In floating-point arithmetic, generally a * (1/a) != 1, so the multiplications don’t actually “cancel”. Also, there is the chance of intermediate overflow or underflow, leading to drastically different results. In other words, the transformation envisioned violates the as-if rule of optimizations generally used with C++.
One could imagine the desired transformation taking place with a “relaxed” optimization setting, in particular --use_fast_math. Have you tried that? A practical problem I see is how much error tolerance to allow as part of such a transformation, e.g. should x * 0.33 * 3 likewise be simplified to x?
I have the flag --use_fast_math.
The sin and cos are in critical path that is run 111000 times on 1024*1024 (1M) floats. So the program could save approx 222 000 000 000 multiply operations.
Is there a way to make in line PTX to emit sin.approx.f32 without the compiler generating the mul by 0.159… before the sin or cos instruction.
My point was: Saving those FMUL instructions does not necessarily translate into a commensurate reduction in execution time. If the code shown is in fact limiting performance, my guess would be that it’s limited by MUFU throughput.

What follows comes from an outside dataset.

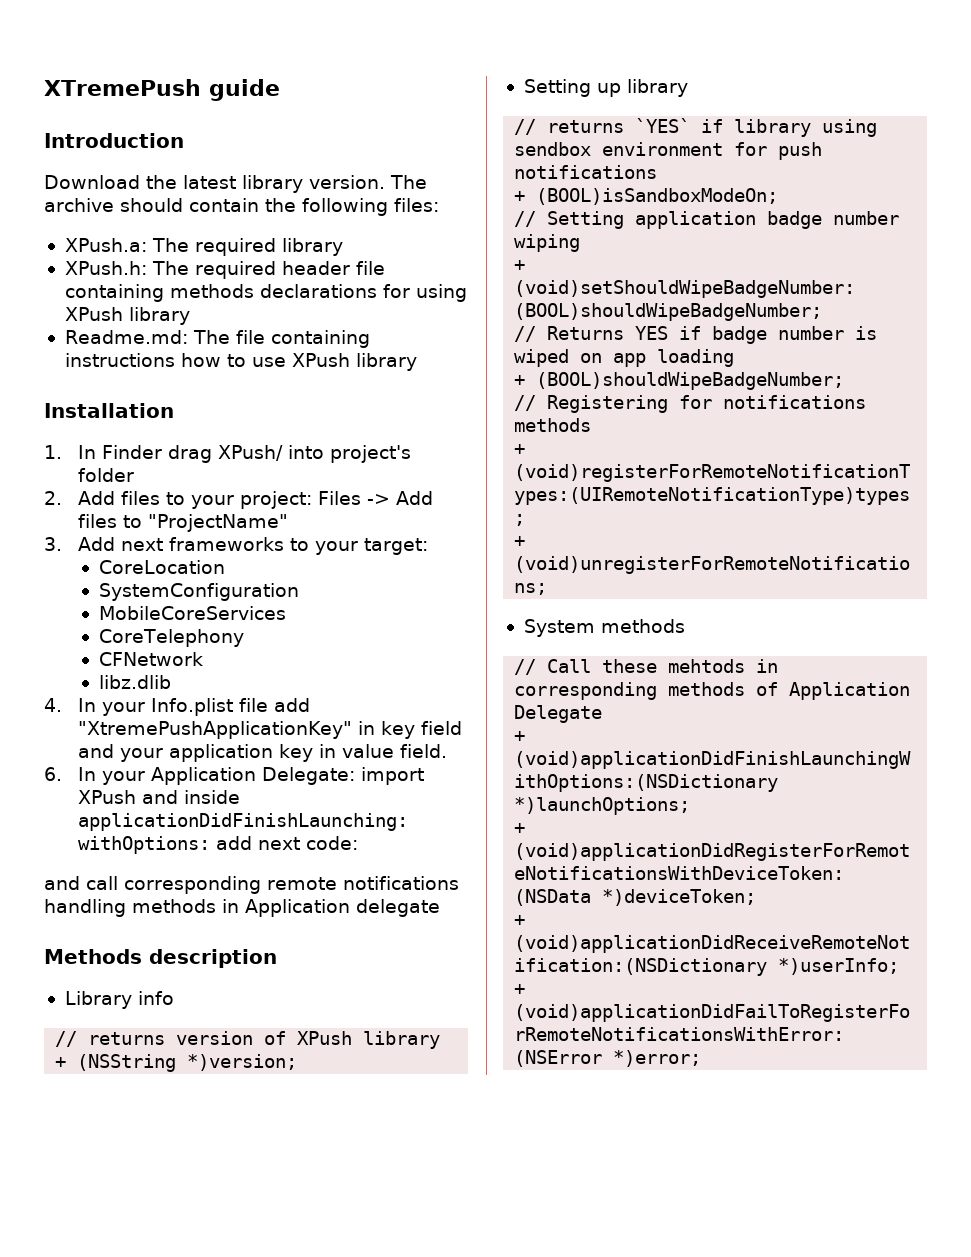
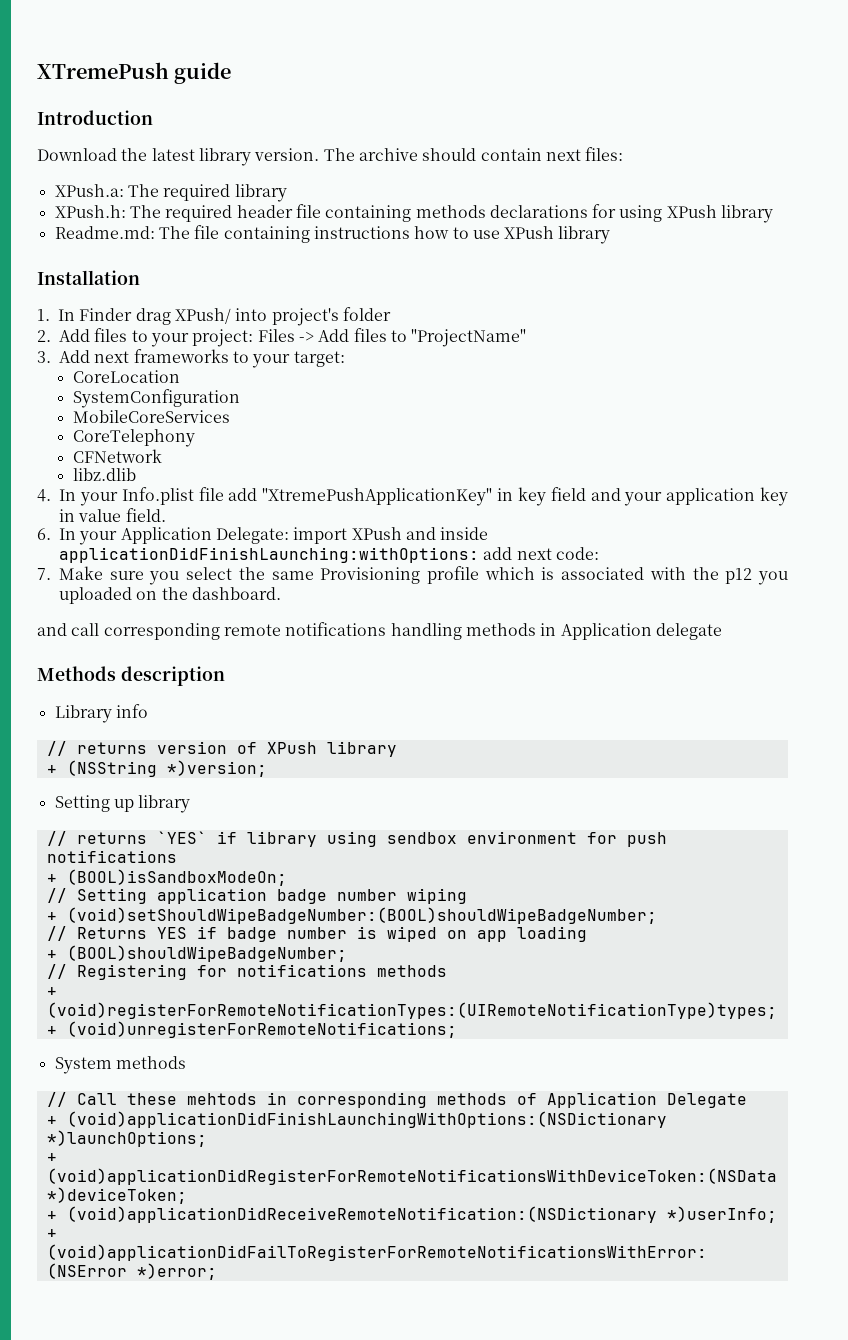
[265,198,388,216] the following -> [545,149,581,161] next
(359, 843) none -> [37,566,788,585] [59,587,281,604] // 7. Make sure you select the same Provisioning profile which is associated with the p12 you uploaded on the dashboard.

Based on the article that was published about the design of the MUFU (multi-function unit) it works with fixed-point computation internally, so there needs to be a conversion from single-precision floating-point to the internal format it uses. In earlier architectures, this was done with a RRO.SINCOS (range reduction operation for trig functions), but from your post it seems that sm_75 changed the interface for MUFU.SIN slightly so that a simple FMUL can be used instead (this was, frankly, news to me).
This means you cannot get rid of that FMUL, as PTX’s sin.approx.f32 essentially translates to a canned two-instruction sequence FMUL/MUFU.SIN at SASS level.
If you can formulate a well-reasoned proposal on how consecutive floating-point multiplications by constants could be reduced to a single multiply (or even eliminated in the best case when the resulting multiplier is 1) as part of, or in combination with, --use_fast_math, consider filing an enhancement request with NVIDIA.
I was considering an extension to existing API that has sinpif etc. so that it could have __sin2pif on new architectures generating code without the mul and on old architectures it would do mul 2PIf and rro and then sin.
But I’ll wait.
Since CUDA already has math functions sinpif() and cospif() that programmers would normally use for use cases like yours, an alternative proposal might be to add corresponding device-function intrinsics __sinpif(), __cospif(), __sincospif().
These could then be mapped to MUFU.SIN, MUFU.COS using a multiplier of 0.5 instead (1/(2*PI)), which would make combination with other multipliers easier when --use_fast_math is in effect as multiplications by powers of two are exact except in the case of denormals (subnormals), which don’t come into play (because --use_fast_math includes -ftz=true).
In any event nothing is going happen until an RFE (request for enhancement) is filed with NVIDIA, at which point the compiler and floating-point experts at NVIDIA could start thinking about all possible consequences of such a proposal and either adopt it for future implementation or shoot it down because of an issue we haven’t thought about yet (design by forum posts usually doesn’t work too well :-).